# Requirement:
Leave out the pictures and retype exactly the lines from the one with "[40,866,57,883] // # -> [621,614,634,626] $" through the end of the records.

(Beginning of Available records)

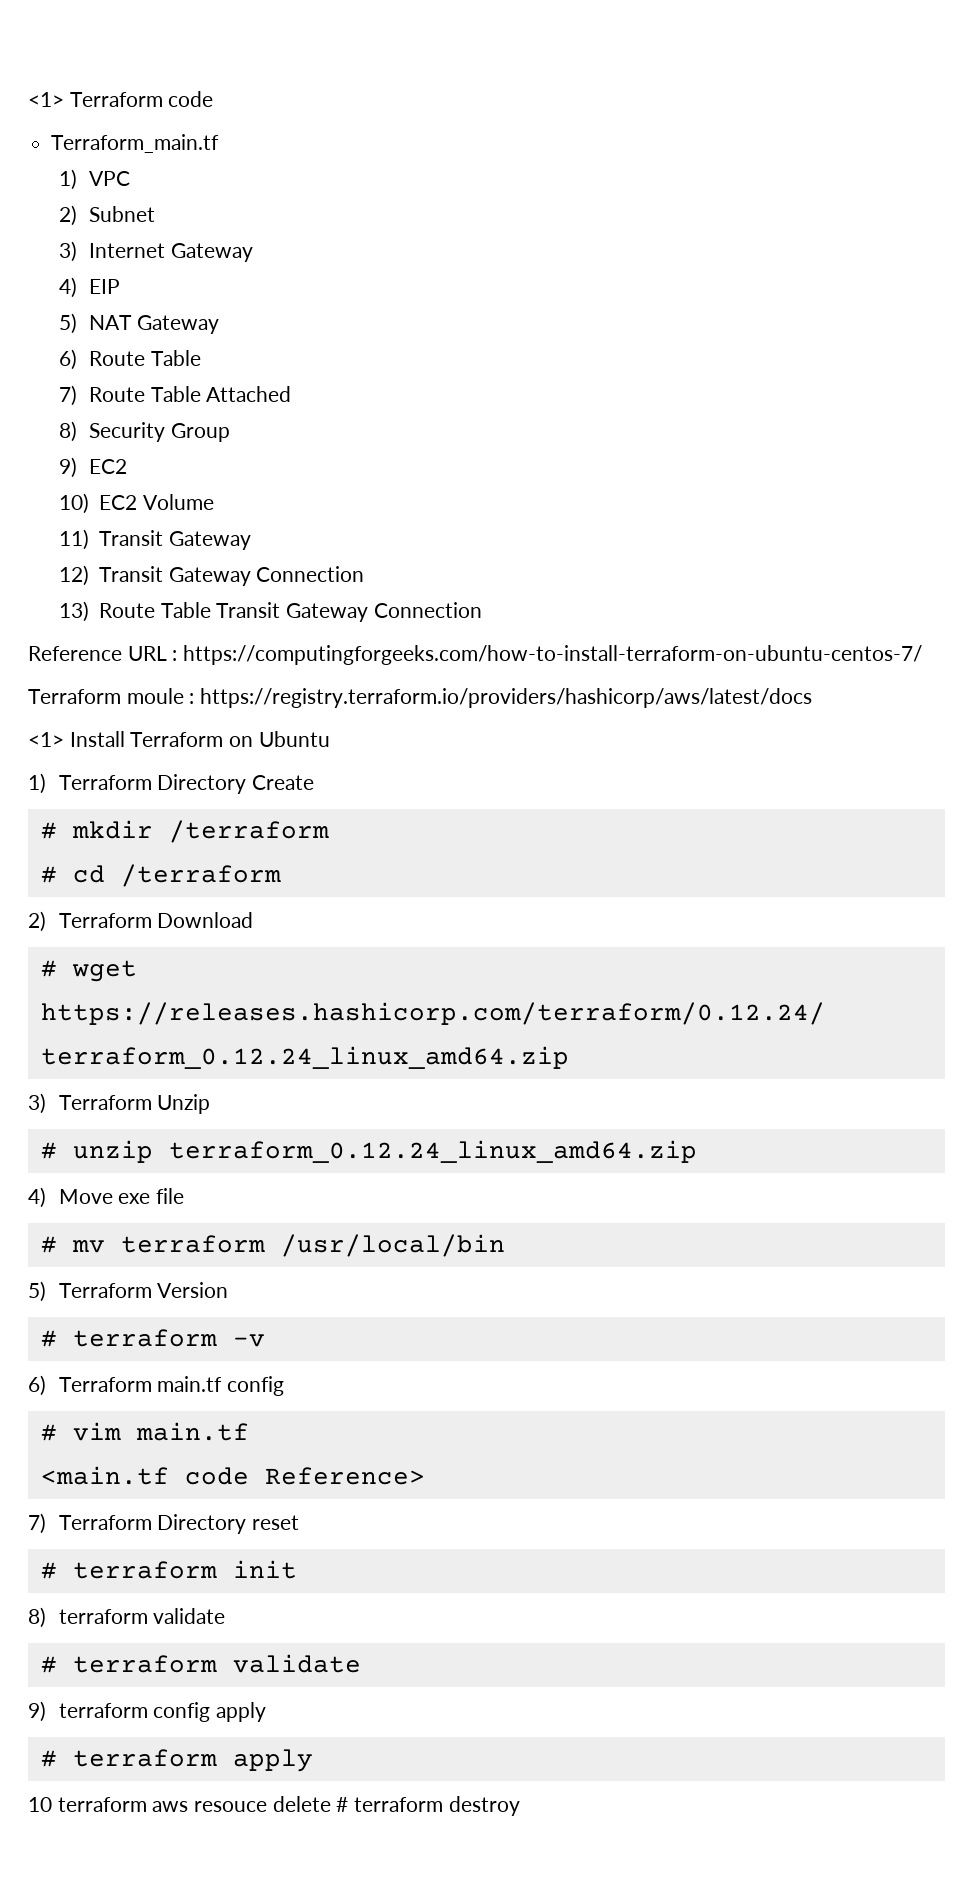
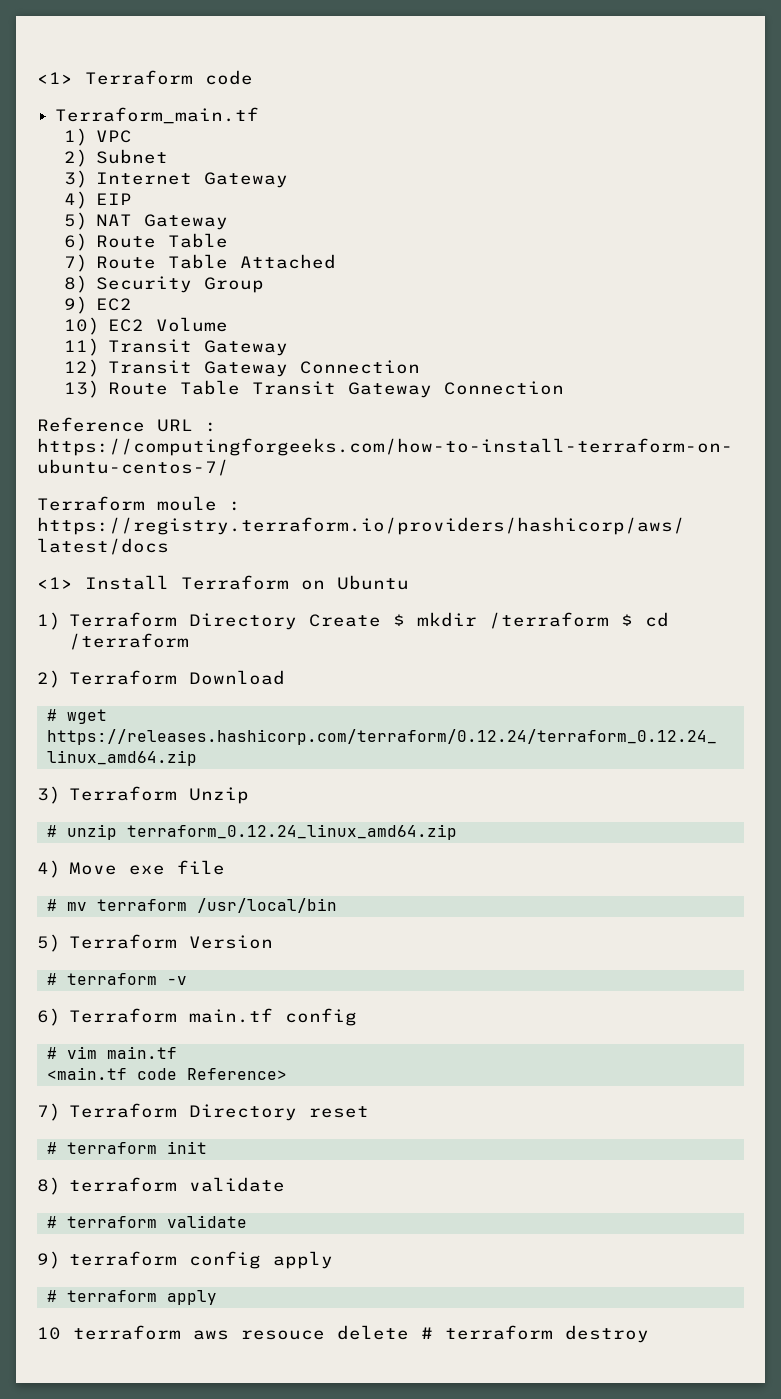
[40,822,57,839] // # -> [393,614,406,626] $
[40,866,57,883] // # -> [621,614,634,626] $

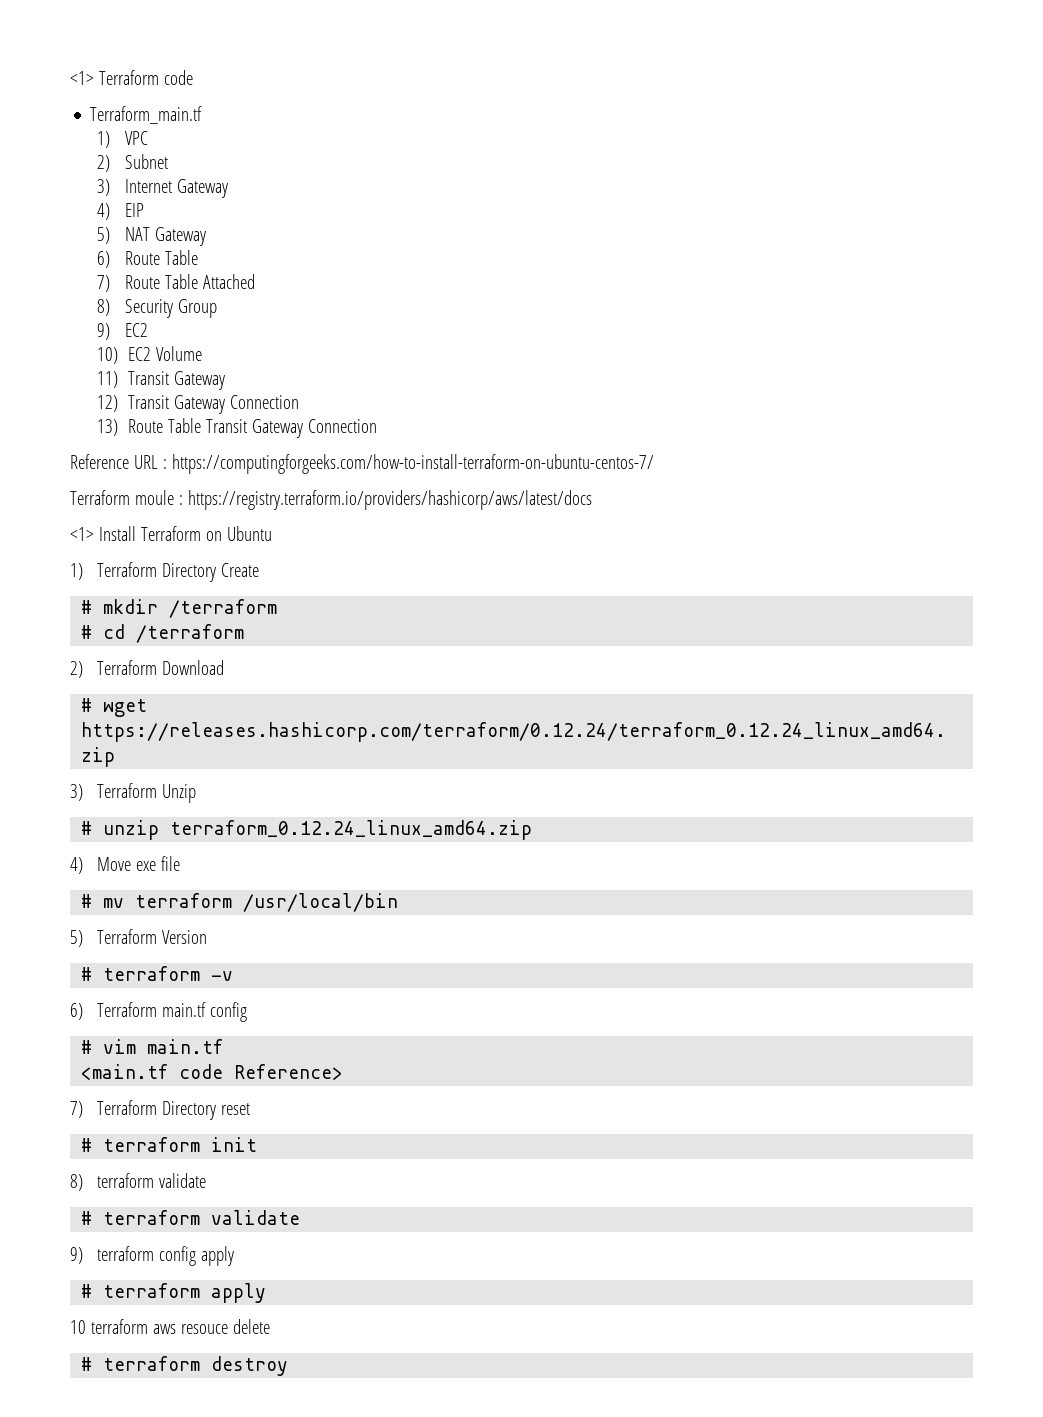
[393,614,406,626] $ -> [81,600,93,614] // #
[621,614,634,626] $ -> [81,625,93,639] // #
(409, 1332) none -> (270, 1326) //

(End of Available records)

# Answer box:
[40,866,57,883] // # -> [621,614,634,626] $

[393,614,406,626] $ -> [81,600,93,614] // #
[621,614,634,626] $ -> [81,625,93,639] // #
(409, 1332) none -> (270, 1326) //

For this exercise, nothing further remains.